President Obama has stated that he would like to have U.S. troops out of Afghanistan by 2014.
Having Hagel as defense secretary “puts him in a better position,” Conetta said. “He strengthens the president’s hand.”
Sen. Jack Reed (D-R.I.), member of the Senate Armed Services Committee, praised the nomination, describing Hagel as “a man of uncommon independence and integrity.”
“Chuck Hagel’s candor, judgment, and expertise will serve him well as our next Secretary of Defense,” Reed said in a news release.
Brennan Safe Hands
As adviser to Obama on counter-terrorism, John Brennan has worked across a number of areas including homeland security, government, defense, and intelligence.
“He is one of the hardest-working public servants I’ve ever seen. I’m not sure he’s slept in four years,” Obama quipped in announcing his nomination.
The president praised Brennan’s integrity and commitment, not only to the job, but also to values.
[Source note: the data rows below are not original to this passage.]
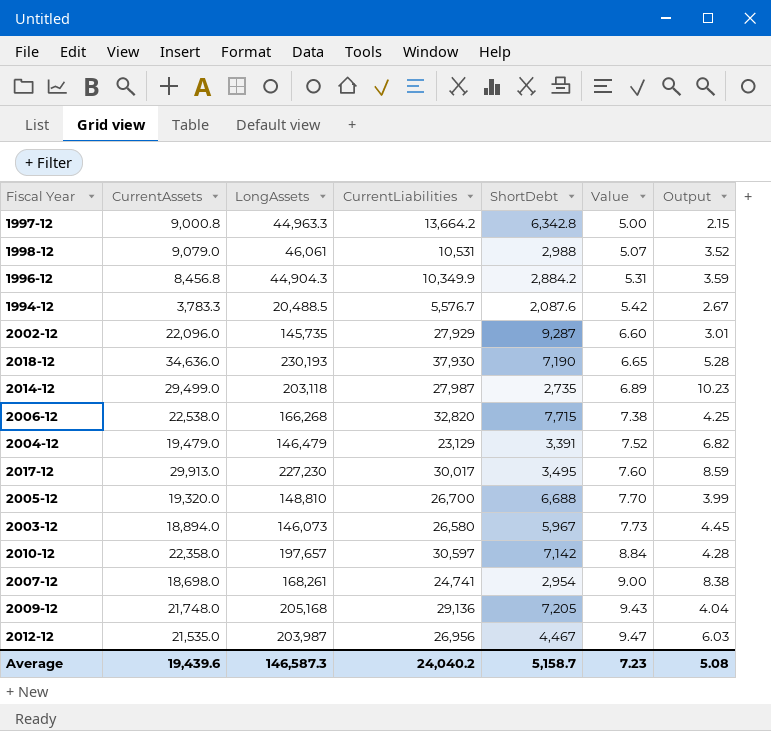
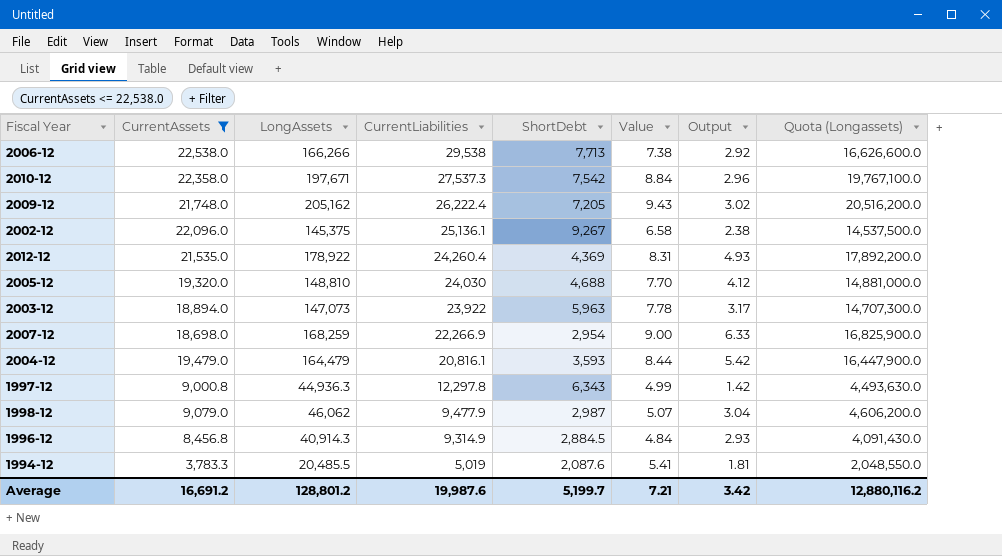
filter: none -> CurrentAssets <= 22,538.0
row order: Value ascending -> CurrentLiabilities descending
column Output | formula: [CurrentLiabilities] / [ShortDebt] -> [CurrentAssets] / [ShortDebt]
column Quota (Longassets) | formula: none -> [LongAssets] * 100
2006-12 | LongAssets: 166,268 -> 166,266
2006-12 | CurrentLiabilities: 32,820 -> 29,538
2006-12 | ShortDebt: 7,715 -> 7,713
2010-12 | LongAssets: 197,657 -> 197,671
2010-12 | CurrentLiabilities: 30,597 -> 27,537.3
2010-12 | ShortDebt: 7,142 -> 7,542
2009-12 | LongAssets: 205,168 -> 205,162
2009-12 | CurrentLiabilities: 29,136 -> 26,222.4
2002-12 | LongAssets: 145,735 -> 145,375
2002-12 | CurrentLiabilities: 27,929 -> 25,136.1
2002-12 | ShortDebt: 9,287 -> 9,267
2002-12 | Value: 6.60 -> 6.58
2012-12 | LongAssets: 203,987 -> 178,922
2012-12 | CurrentLiabilities: 26,956 -> 24,260.4
2012-12 | ShortDebt: 4,467 -> 4,369
2012-12 | Value: 9.47 -> 8.31
2005-12 | CurrentLiabilities: 26,700 -> 24,030
2005-12 | ShortDebt: 6,688 -> 4,688
2003-12 | LongAssets: 146,073 -> 147,073
2003-12 | CurrentLiabilities: 26,580 -> 23,922
2003-12 | ShortDebt: 5,967 -> 5,963
2003-12 | Value: 7.73 -> 7.78
2007-12 | LongAssets: 168,261 -> 168,259
2007-12 | CurrentLiabilities: 24,741 -> 22,266.9
2004-12 | LongAssets: 146,479 -> 164,479
2004-12 | CurrentLiabilities: 23,129 -> 20,816.1
2004-12 | ShortDebt: 3,391 -> 3,593
2004-12 | Value: 7.52 -> 8.44
1997-12 | LongAssets: 44,963.3 -> 44,936.3
1997-12 | CurrentLiabilities: 13,664.2 -> 12,297.8
1997-12 | ShortDebt: 6,342.8 -> 6,343
1997-12 | Value: 5.00 -> 4.99
1998-12 | LongAssets: 46,061 -> 46,062
1998-12 | CurrentLiabilities: 10,531 -> 9,477.9
1998-12 | ShortDebt: 2,988 -> 2,987
1996-12 | LongAssets: 44,904.3 -> 40,914.3
1996-12 | CurrentLiabilities: 10,349.9 -> 9,314.9
1996-12 | ShortDebt: 2,884.2 -> 2,884.5
1996-12 | Value: 5.31 -> 4.84
1994-12 | LongAssets: 20,488.5 -> 20,485.5
1994-12 | CurrentLiabilities: 5,576.7 -> 5,019
1994-12 | Value: 5.42 -> 5.41
Average | CurrentAssets: 19,439.6 -> 16,691.2
Average | LongAssets: 146,587.3 -> 128,801.2
Average | CurrentLiabilities: 24,040.2 -> 19,987.6
Average | ShortDebt: 5,158.7 -> 5,199.7
Average | Value: 7.23 -> 7.21
Average | Output: 5.08 -> 3.42

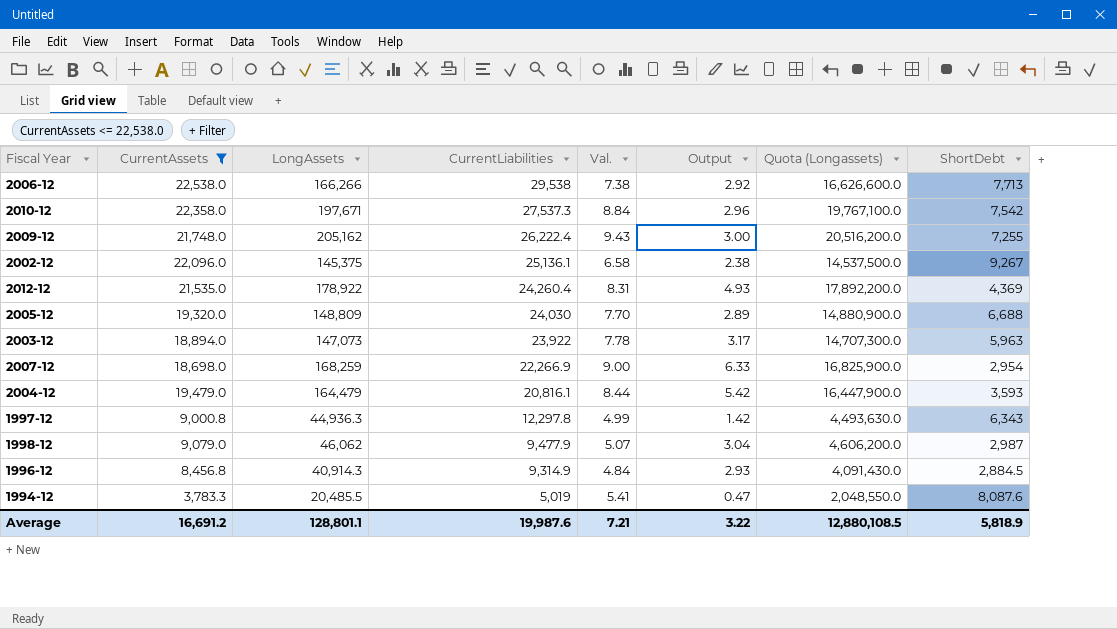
column name: Value -> Val.
column ShortDebt | position: 5 -> 8
2009-12 | Output: 3.02 -> 3.00
2009-12 | ShortDebt: 7,205 -> 7,255
2005-12 | LongAssets: 148,810 -> 148,809
2005-12 | Output: 4.12 -> 2.89
2005-12 | Quota (Longassets): 14,881,000.0 -> 14,880,900.0
2005-12 | ShortDebt: 4,688 -> 6,688
1994-12 | Output: 1.81 -> 0.47
1994-12 | ShortDebt: 2,087.6 -> 8,087.6
Average | LongAssets: 128,801.2 -> 128,801.1
Average | Output: 3.42 -> 3.22
Average | Quota (Longassets): 12,880,116.2 -> 12,880,108.5
Average | ShortDebt: 5,199.7 -> 5,818.9

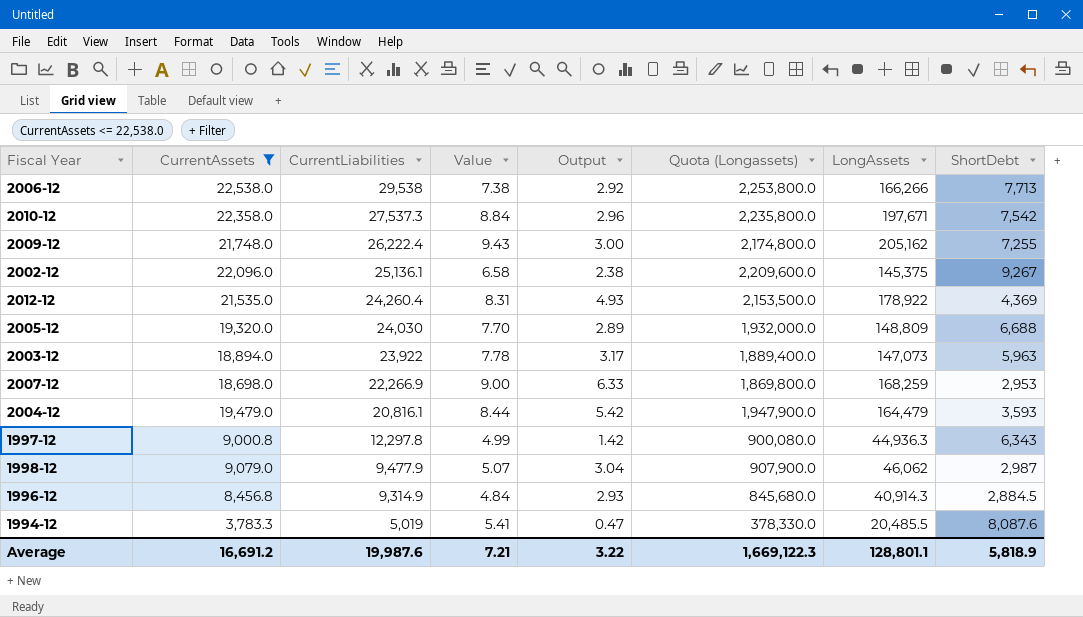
column name: Val. -> Value
column Quota (Longassets) | formula: [LongAssets] * 100 -> [CurrentAssets] * 100
column LongAssets | position: 3 -> 7
2007-12 | ShortDebt: 2,954 -> 2,953
Average | Quota (Longassets): 12,880,108.5 -> 1,669,122.3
“He has worked to embed our efforts in a strong legal framework. … Time and again, he’s spoken to the American people about our counterterrorism policies because he recognizes we have a responsibility to be [as] open and transparent as possible.”
Brennan, however, has been criticized for being too close to controversial CIA programs that involve torture, often referred to as “enhanced interrogation techniques.” Brennan’s withdrawal from consideration as CIA director in 2008 was understood to be on account of that association.
Sen. John McCain (R-Ariz.) released statements of concern about both Hagel’s and Brennan’s nomination.
Of Brennan, he said he had many concerns, “especially what role he played in the so-called enhanced interrogation programs while serving at the CIA during the last administration, as well as his public defense of those programs.”
Conetta believes that the two nominations will see a “tamping down” of militaristic approaches to defense and security, and he expects to see further progress on diplomatic and political strategies.